In contrast to status drive, I’m now much less interested in NPD and other personality disorders than I was before I came up with the §5.5 idea, and I’m correspondingly moving personality disorders much lower on my list of urgent research priorities. (I still have much more that I’d like to learn about them! Alas, there’s only so much time in the day.) An analogy: If someone is trying to understand the detailed mechanism of how car engines work, it’s not very useful for them to understand what goes wrong when they get a flat tire, even though a flat tire prevents the engine from accomplishing what it normally accomplishes (i.e., moving the car forward quickly). By the same token, my current guess is that further studying personality disorders would not offer much illumination into the nuts-and-bolts mechanisms underlying human social instincts. To be clear, I don’t think this guess was obvious a priori, and it still might be wrong.

Well, thanks again for reading! Again, please reach out (in the comments section or by email) if you want to talk about valence, this series, or whatever else.

Thanks to Seth Herd, Aysja Johnson, Justis Mills, Charlie Steiner, Adele Lopez, and Garrett Baker for critical comments on earlier drafts. Thanks tailcalled for some helpful discussions and references related to this post.

  1. ^

    This is getting off-topic, but I currently think that some cases of antisocial personality disorder involve globally low arousal levels (see here), and other cases involve being unusually quick to anger. At a root-cause level, these are wildly different—probably anticorrelated, if anything.

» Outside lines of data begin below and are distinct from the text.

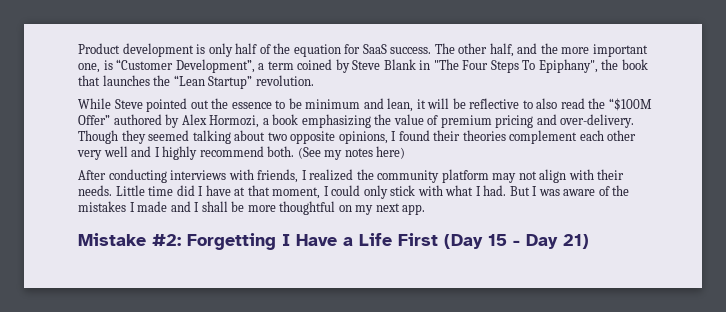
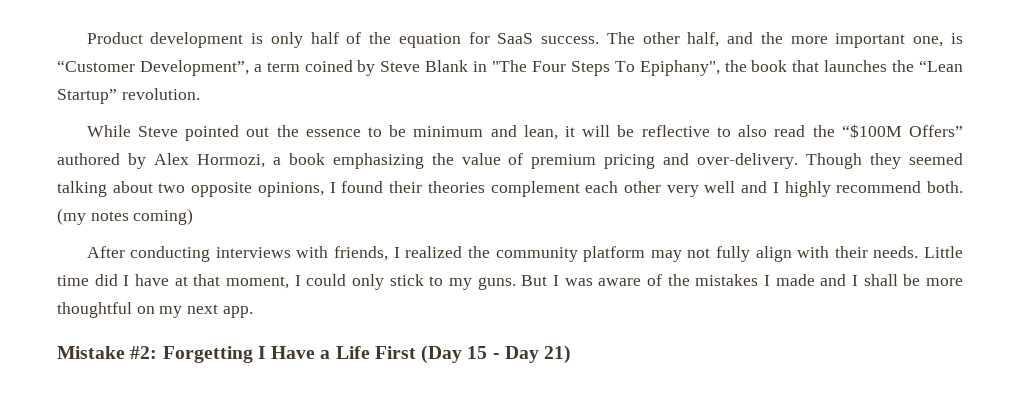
- While Steve pointed out the essence to be minimum and lean, it will be reflective to also read the “$100M Offer” authored by Alex Hormozi, a book emphasizing the value of premium pricing and over-delivery.
+ While Steve pointed out the essence to be minimum and lean, it will be reflective to also read the “$100M Offers” authored by Alex Hormozi, a book emphasizing the value of premium pricing and over-delivery.
- (See my notes here)
+ (my notes coming)
- After conducting interviews with friends, I realized the community platform may not align with their needs.
+ After conducting interviews with friends, I realized the community platform may not fully align with their needs.
- Little time did I have at that moment, I could only stick with what I had.
+ Little time did I have at that moment, I could only stick to my guns.

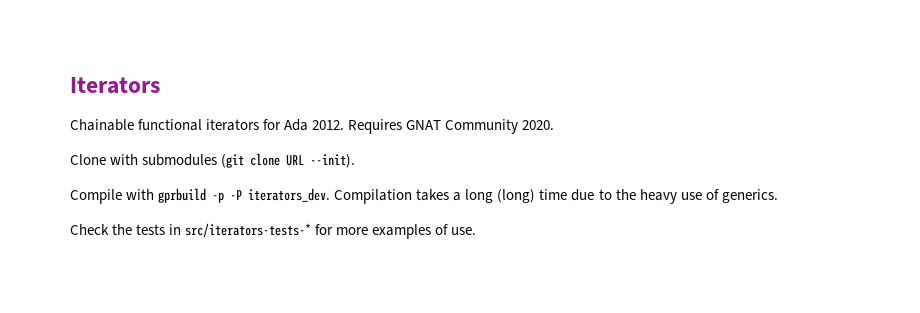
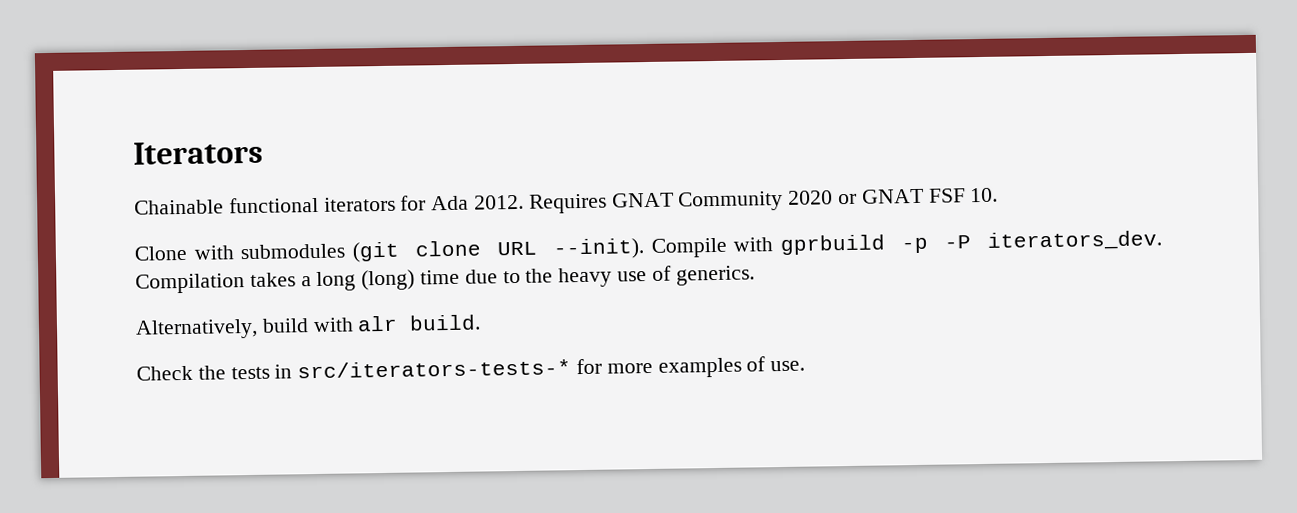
- Requires GNAT Community 2020.
+ Requires GNAT Community 2020 or GNAT FSF 10.
- Clone with submodules (git clone URL --init).
- Compile with gprbuild -p -P iterators_dev.
+ Clone with submodules (git clone URL --init). Compile with gprbuild -p -P iterators_dev.
+ Alternatively, build with alr build.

But they have some superficial overlap of symptoms /​ presentation, so they get lumped together in clinical practice. (I’m very interested in feedback—does this hot-take ring true or false to you?)

  2. ^

    My current vague impression (e.g. based on this) is that BPD tends to involve “strong emotions” of all sorts, and extremized valence can happen incidentally as a consequence. Whereas I currently guess NPD is more centered around this valence story. I don’t know anything about HPD. I feel very uncertain about all of this, and enthusiastically welcome people’s ideas and discussion.

  3. ^

    Fine print: Perhaps I shouldn’t have said that NPD people have an “unusually strong drive to be liked /​ admired” per se; rather, they have a normal innate drive to be liked /​ admired in their brain, but the inputs feeding into this circuit are unusually strong, and thus the circuit sends unusually strong outputs.

  4. ^

    At this point, my contextualizer readers are saying “Hey, he’s insulting me! After all, NPD is bad, and now he’s saying decoupling is the diametric opposite of NPD, so he’s basically saying decoupling is good and therefore that contextualizing is bad and therefore that I’m bad! I resent that, sir!!” Hopefully it goes without saying that I don’t mean to imply that—after all, I’m a high-decoupler, I don’t think that way!